Report of such an inquiry -- no official statement yet appears at the ICC website -- provokes immediate questions of international law and practice, among them:
► Last week the Palestinian Authority accepted the ICC's jurisdiction, according to Rotella. Even so, is it, for purposes of the Rome Statute of the ICC, a "state" that may become a "party" and so refer a situation on its territory?
Israel's Foreign Ministry gave the Times this categorical "no" to the question:
'The ICC charter is adhered to by sovereign states, and the Palestinian Authority has not yet been recognized as one, so it cannot be a member. It doesn't mean anything except that it's a good propaganda stunt.'
Palestinian Authority's Justice Minister, Dr. Ali Khashan, begged to differ:
'We have the fundamentals of a state and we have met all conditions required from a state. We have been demanding these rights for a long time, but no one has paid attention to us. Now we have decided to go to the ICC with this matter as a first step toward getting our rights through legal means.'
The debate entails questions of ICC statutory interpretation, and promises much pondering of the declaratory and the constitutive theories of statehood.

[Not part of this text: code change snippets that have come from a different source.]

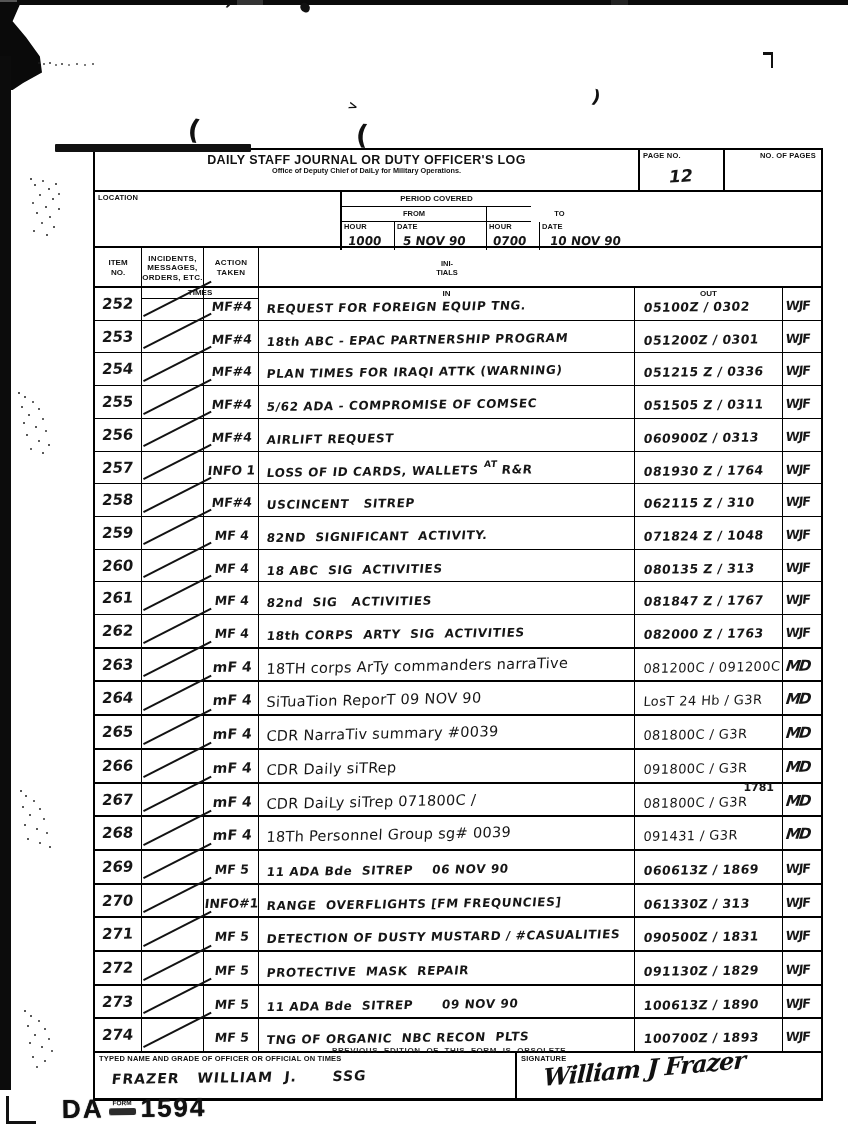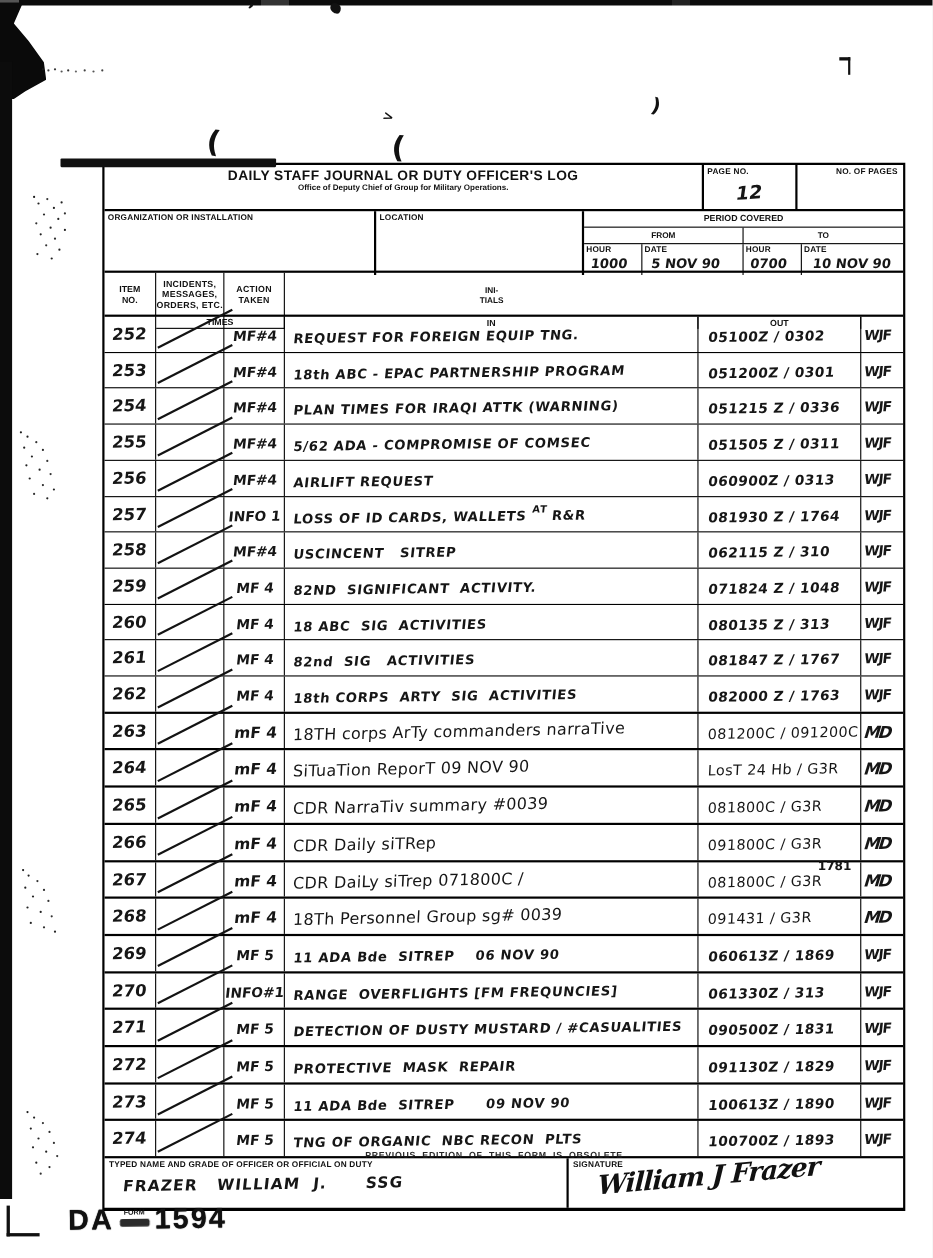"Office of Deputy Chief of" div.subtitle { text: Group -> DaiLy }
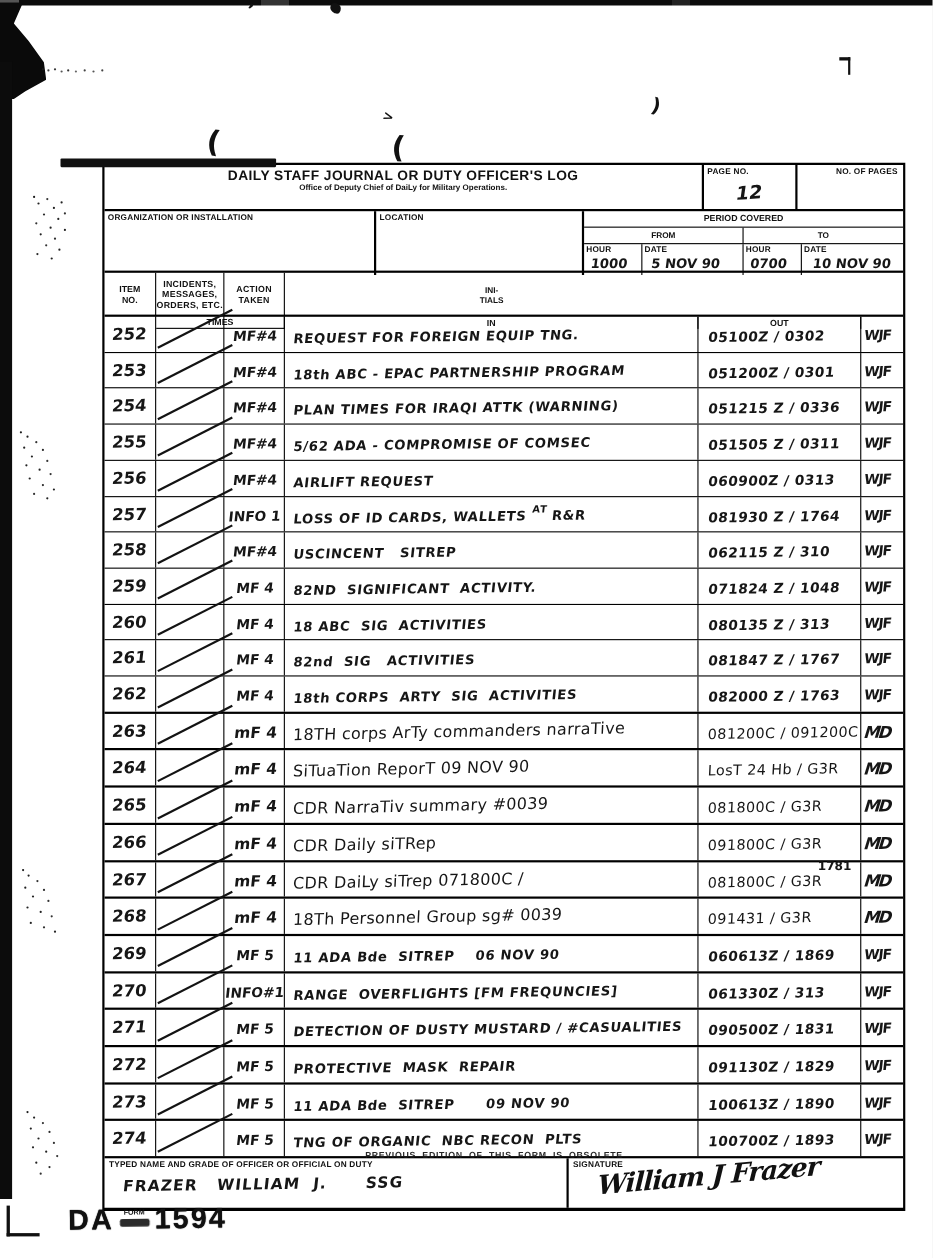"ORGANIZATION OR INSTALLATION" div.org-cell { html: <div> <div>ORGANIZATION OR INSTALLATION</div> </div> -> none }
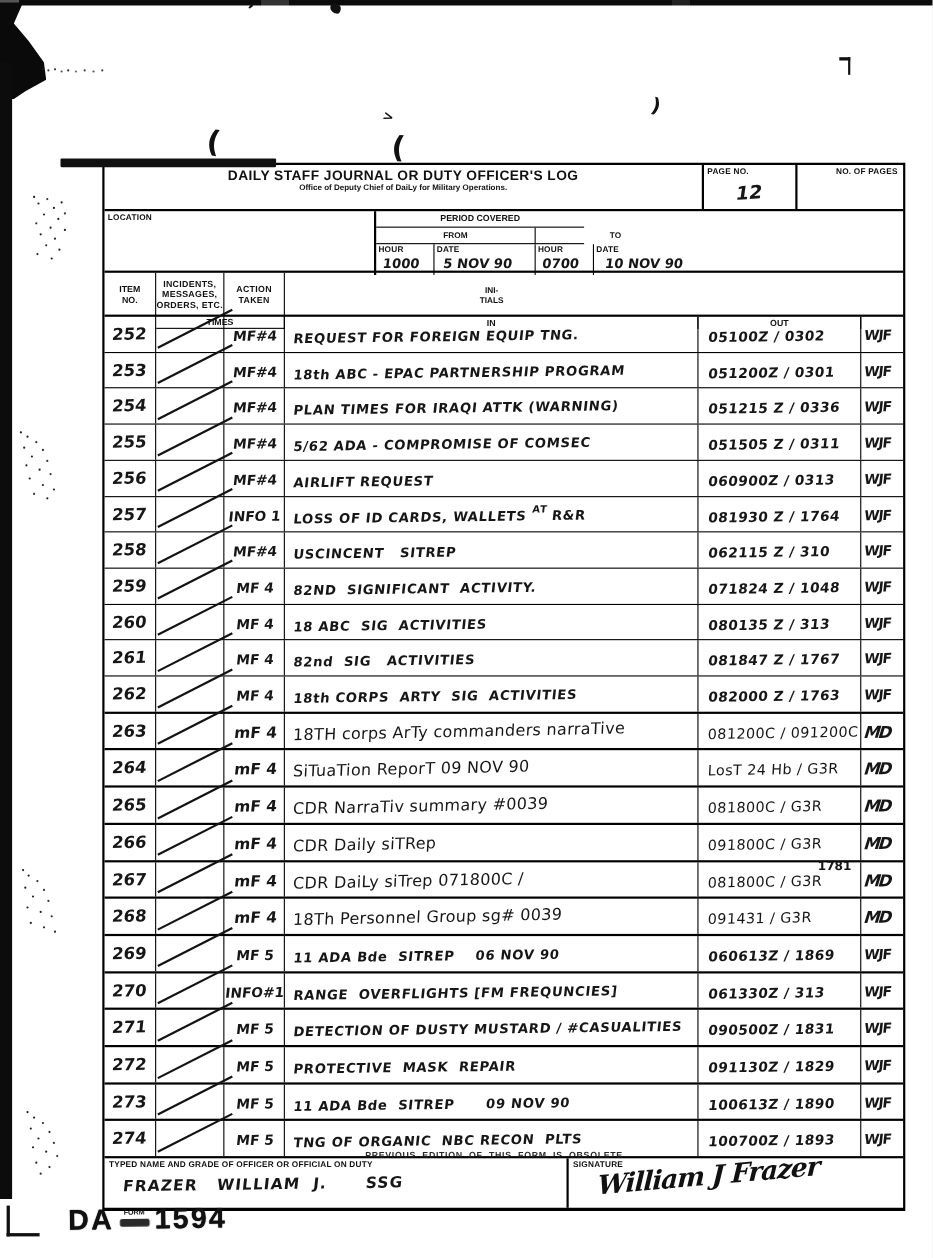"TYPED NAME AND GRADE OF" div.lbl { text: DUTY -> TIMES }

► As a practical matter, one has to ask what this announcement will mean for U.S. attitudes about the ICC. Softening of opposition was apparent even in the Bush Administration. As a candidate now-President Barack Obama pledged to call together experts to explore whether the United States might join the court. Just Monday, a high-level Task Force of the American Society of International Law called for a U.S. "policy of positive engagement" with the ICC. Detailed recommendations were set out by the Task Force, chaired by Patricia Wald, former judge of the International Criminal Tribunal for the Former Yugoslavia and former Chief Judge of the U.S. Court of Appeals for the District of Columbia Circuit, and William Howard Taft IV, former State Department Legal Adviser; other members: former U.S. Supreme Court Justice Sandra Day O’Connor, Johns Hopkins School for Advanced International Studies Professor Ruth Wedgwood, former U.S. Rep. Mickey Edwards, Vanderbilt Law School Professor Michael A. Newton, former International Court of Justice President Stephen M. Schwebel, and former Deputy Prosecutor of the ICTY David Tolbert. Its report is welcome and timely -- and may prove an essential counterpoint criticism sure to come from some U.S. corners as a result of Moreno Ocampo's reported decision to examine conduct involving Israel.